May 15, 2009 Article Start Page 1 of 5 Next
 

Game development veteran Bill Roper, who played a key role in the rise of the seminal Warcraft and Diablo series throughout the 1990s, recently sat down with Gamasutra to look back at the breadth of his career.

As co-founder of Flagship Studios in 2003, which ground to a halt after Hellgate: London foundered in the public's eyes, he went through a rough career patch, even after so much success as one of those instrumental figures behind Blizzard's rise to power.

Now installed at the Atari-owned Cryptic Studios, where he's working as design director on upcoming superhero MMO Champions Online, in this massive career retrospective, Roper discusses everything from recruitment to the painful lessons he's learned -- and how failure can teach you more than success.
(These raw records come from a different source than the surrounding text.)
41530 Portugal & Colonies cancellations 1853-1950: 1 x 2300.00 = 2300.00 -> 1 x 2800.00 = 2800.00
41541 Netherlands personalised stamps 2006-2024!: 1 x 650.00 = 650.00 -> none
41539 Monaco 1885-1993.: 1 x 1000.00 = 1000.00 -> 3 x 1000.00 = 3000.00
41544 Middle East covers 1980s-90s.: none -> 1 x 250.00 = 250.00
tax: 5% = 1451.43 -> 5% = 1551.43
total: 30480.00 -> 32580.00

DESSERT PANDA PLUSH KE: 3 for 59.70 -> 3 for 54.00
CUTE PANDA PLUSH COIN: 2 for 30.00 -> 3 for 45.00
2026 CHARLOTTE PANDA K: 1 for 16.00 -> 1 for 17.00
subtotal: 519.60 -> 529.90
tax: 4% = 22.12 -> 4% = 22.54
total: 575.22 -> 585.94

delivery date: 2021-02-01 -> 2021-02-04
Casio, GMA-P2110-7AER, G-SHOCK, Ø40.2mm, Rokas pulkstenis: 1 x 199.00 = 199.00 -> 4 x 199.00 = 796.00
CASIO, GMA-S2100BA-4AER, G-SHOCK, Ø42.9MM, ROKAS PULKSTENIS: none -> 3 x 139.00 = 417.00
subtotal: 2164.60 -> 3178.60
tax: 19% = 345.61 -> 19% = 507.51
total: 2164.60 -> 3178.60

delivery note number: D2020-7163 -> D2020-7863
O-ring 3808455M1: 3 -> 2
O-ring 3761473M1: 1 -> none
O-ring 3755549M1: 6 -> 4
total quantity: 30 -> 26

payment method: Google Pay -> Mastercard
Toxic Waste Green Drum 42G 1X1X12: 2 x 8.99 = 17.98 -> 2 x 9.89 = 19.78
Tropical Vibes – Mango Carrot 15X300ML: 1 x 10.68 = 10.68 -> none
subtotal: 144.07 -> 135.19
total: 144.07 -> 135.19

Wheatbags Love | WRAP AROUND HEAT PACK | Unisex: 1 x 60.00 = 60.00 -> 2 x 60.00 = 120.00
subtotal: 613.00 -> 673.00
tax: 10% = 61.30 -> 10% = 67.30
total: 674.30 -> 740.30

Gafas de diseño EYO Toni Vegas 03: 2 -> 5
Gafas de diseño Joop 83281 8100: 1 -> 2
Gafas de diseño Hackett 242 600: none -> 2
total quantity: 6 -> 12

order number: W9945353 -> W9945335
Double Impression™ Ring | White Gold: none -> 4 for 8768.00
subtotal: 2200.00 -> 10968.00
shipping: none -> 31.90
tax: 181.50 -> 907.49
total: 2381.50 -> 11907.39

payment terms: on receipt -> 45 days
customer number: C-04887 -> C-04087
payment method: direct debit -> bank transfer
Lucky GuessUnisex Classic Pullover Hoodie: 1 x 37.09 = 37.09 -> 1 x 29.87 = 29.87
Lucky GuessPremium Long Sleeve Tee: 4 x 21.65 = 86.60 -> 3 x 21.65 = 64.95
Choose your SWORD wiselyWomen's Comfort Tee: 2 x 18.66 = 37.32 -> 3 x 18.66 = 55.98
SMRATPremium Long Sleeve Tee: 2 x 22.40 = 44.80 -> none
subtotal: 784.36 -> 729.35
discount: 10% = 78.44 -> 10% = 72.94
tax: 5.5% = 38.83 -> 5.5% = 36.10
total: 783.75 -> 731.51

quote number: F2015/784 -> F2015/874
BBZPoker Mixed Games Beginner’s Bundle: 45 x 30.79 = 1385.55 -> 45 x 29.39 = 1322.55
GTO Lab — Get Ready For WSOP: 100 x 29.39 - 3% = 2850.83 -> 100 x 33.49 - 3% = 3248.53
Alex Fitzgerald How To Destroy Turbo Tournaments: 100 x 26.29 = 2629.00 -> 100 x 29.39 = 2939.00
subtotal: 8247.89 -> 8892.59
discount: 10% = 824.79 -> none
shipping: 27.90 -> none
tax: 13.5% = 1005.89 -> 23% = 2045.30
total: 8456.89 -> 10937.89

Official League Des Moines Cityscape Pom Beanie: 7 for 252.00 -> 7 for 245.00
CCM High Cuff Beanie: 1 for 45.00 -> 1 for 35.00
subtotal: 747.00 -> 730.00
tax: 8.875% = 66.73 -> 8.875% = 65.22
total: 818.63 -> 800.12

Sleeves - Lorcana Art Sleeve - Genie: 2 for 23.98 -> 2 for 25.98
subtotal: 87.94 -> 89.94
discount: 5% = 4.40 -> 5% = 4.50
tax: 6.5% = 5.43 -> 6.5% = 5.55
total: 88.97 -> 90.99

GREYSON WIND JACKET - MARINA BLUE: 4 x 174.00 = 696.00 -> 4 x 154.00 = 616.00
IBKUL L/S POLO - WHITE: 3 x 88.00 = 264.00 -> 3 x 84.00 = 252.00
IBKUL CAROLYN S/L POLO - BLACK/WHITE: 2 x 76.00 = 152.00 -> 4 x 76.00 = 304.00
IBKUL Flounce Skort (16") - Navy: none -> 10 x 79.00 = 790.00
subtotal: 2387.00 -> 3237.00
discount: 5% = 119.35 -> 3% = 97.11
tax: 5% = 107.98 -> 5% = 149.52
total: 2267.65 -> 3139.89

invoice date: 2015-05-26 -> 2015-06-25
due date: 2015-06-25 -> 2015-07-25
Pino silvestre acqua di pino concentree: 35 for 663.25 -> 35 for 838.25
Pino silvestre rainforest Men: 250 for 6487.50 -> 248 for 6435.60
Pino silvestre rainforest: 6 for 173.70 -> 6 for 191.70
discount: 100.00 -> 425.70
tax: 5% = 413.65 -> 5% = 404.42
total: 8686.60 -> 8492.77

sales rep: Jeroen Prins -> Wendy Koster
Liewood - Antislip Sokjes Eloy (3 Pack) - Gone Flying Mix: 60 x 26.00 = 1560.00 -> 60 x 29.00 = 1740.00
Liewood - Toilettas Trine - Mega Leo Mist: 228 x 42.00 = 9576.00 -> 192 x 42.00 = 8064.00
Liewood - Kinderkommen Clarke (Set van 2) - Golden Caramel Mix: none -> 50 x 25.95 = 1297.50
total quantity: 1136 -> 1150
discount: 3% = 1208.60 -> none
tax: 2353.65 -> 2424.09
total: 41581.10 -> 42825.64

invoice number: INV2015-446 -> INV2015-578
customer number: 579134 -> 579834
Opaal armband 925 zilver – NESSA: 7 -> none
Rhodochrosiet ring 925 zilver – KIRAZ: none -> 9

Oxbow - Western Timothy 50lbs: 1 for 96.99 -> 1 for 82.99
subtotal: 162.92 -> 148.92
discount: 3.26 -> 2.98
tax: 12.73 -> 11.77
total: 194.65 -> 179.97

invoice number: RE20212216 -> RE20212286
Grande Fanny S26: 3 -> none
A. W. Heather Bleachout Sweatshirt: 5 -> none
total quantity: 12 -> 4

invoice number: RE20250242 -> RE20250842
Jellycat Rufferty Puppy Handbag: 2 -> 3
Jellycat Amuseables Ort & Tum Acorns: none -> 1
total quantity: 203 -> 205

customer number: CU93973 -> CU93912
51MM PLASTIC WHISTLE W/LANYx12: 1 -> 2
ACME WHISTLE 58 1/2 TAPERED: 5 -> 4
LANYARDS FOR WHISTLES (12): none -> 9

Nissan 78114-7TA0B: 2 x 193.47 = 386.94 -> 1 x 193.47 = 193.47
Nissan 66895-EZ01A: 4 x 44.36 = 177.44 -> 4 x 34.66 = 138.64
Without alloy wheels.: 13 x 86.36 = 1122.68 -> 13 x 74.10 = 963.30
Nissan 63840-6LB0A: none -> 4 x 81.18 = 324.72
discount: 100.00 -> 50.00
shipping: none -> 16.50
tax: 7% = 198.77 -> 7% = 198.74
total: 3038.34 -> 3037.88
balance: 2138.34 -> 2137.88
What are you seeing in terms of the job market in the current economy? Are there more young people in games more so than ever? Also, when you look into hiring, I've got to imagine there are more experienced people available compared to a few years ago.

Bill Roper: Yeah, there's definitely a huge push in both directions. We are seeing a lot more students coming in. For the last three years, we've seen a big influx of students that are coming with game degrees and that have had specific education in our industry.

I think there's always been a level of young guys and gals that are interested in gaming and want to get in and do it, but now we're seeing them show up with training, with ability, with some base knowledge that's there. But at the same time, there are a lot of really experienced people because of what's happened with the economy -- the bigger publishers having to lay people off, small independents shutting down.

So, it's a very interesting time to be on the hiring side of things, because you have a pretty wide diversity of ability levels and background coming through. It's actually very helpful when you're building a team; if you're looking for more experienced people at more lead management and executive levels, they are out there.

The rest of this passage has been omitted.